▶ [About this exercise] Could you set down exactly the lines in the records below between the line holding "tax: 21% = 191.37 -> 21% = 160.23" and the line holding "60s table lamp: 3", inclusive?

(Provided data begins)

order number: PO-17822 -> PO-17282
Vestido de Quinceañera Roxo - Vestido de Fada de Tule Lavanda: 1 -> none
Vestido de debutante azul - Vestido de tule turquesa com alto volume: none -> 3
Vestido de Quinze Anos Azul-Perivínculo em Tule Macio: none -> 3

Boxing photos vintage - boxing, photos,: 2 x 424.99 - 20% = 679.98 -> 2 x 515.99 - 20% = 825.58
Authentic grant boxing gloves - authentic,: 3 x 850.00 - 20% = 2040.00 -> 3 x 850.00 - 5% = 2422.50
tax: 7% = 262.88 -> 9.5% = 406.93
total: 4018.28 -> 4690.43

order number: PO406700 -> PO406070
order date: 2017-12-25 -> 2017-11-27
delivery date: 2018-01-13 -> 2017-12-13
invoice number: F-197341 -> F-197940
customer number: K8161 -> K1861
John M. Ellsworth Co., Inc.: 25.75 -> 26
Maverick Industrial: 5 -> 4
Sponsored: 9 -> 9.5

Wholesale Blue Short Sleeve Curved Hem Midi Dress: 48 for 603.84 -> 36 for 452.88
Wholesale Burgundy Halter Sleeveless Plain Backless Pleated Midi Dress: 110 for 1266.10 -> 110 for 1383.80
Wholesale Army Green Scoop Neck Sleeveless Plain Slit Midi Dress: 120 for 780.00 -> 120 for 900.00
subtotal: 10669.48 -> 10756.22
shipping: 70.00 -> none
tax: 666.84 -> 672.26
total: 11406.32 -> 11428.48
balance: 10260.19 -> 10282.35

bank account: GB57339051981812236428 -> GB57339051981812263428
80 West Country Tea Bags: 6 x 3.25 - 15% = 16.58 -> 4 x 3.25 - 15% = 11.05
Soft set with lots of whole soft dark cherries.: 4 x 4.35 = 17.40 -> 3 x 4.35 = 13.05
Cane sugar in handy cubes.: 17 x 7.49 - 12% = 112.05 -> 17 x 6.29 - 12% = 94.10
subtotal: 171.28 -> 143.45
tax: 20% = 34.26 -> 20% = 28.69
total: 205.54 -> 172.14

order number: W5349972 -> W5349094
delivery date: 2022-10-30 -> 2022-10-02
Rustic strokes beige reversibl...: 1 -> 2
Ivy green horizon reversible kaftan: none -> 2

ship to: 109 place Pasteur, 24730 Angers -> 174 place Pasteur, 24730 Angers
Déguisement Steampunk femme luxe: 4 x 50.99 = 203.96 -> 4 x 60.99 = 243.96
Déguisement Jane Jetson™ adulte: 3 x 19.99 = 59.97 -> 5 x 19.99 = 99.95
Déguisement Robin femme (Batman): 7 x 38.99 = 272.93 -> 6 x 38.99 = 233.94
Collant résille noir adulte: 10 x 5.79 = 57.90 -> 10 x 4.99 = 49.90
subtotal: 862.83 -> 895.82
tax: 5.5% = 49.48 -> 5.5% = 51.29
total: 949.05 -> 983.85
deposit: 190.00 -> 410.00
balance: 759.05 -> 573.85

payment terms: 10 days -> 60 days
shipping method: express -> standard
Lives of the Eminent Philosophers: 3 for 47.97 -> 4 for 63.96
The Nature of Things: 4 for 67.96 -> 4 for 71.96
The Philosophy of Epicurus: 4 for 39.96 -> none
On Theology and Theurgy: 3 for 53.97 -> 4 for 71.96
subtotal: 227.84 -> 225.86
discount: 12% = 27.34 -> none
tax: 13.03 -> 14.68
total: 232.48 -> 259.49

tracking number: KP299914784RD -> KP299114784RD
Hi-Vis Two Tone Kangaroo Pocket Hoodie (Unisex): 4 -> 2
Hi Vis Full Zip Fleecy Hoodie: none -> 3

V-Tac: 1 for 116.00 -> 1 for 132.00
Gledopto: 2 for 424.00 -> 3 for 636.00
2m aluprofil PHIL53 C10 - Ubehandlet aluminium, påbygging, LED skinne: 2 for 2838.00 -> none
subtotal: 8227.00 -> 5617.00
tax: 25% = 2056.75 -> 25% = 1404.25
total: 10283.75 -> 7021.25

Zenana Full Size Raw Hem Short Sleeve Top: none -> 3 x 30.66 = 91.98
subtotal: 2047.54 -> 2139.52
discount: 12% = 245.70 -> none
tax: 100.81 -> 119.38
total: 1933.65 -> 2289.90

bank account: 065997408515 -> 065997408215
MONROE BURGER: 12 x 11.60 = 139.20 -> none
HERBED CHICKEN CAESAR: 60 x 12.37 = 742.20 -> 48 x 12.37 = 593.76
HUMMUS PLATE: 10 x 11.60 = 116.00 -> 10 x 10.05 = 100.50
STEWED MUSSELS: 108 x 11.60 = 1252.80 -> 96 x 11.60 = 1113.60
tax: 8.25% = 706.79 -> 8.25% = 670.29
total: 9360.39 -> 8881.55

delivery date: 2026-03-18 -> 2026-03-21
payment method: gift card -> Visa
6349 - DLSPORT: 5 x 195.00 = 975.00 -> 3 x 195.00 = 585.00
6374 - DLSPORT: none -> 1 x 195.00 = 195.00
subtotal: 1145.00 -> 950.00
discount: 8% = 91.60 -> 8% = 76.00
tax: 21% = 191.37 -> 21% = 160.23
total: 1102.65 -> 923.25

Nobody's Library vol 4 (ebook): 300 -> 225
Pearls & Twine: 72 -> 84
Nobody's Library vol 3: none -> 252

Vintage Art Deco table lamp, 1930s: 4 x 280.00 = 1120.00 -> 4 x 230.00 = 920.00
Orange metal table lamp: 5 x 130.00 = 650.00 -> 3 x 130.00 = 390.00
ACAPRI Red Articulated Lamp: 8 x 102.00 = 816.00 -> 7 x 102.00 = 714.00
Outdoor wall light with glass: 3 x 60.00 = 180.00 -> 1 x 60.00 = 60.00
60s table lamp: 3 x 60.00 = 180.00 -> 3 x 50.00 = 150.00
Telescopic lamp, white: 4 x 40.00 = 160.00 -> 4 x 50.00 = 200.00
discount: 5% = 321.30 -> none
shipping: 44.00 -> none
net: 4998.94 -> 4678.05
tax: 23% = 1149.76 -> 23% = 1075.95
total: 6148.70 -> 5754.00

(Provided data ends)

▶ [Exercise result]
tax: 21% = 191.37 -> 21% = 160.23
total: 1102.65 -> 923.25

Nobody's Library vol 4 (ebook): 300 -> 225
Pearls & Twine: 72 -> 84
Nobody's Library vol 3: none -> 252

Vintage Art Deco table lamp, 1930s: 4 x 280.00 = 1120.00 -> 4 x 230.00 = 920.00
Orange metal table lamp: 5 x 130.00 = 650.00 -> 3 x 130.00 = 390.00
ACAPRI Red Articulated Lamp: 8 x 102.00 = 816.00 -> 7 x 102.00 = 714.00
Outdoor wall light with glass: 3 x 60.00 = 180.00 -> 1 x 60.00 = 60.00
60s table lamp: 3 x 60.00 = 180.00 -> 3 x 50.00 = 150.00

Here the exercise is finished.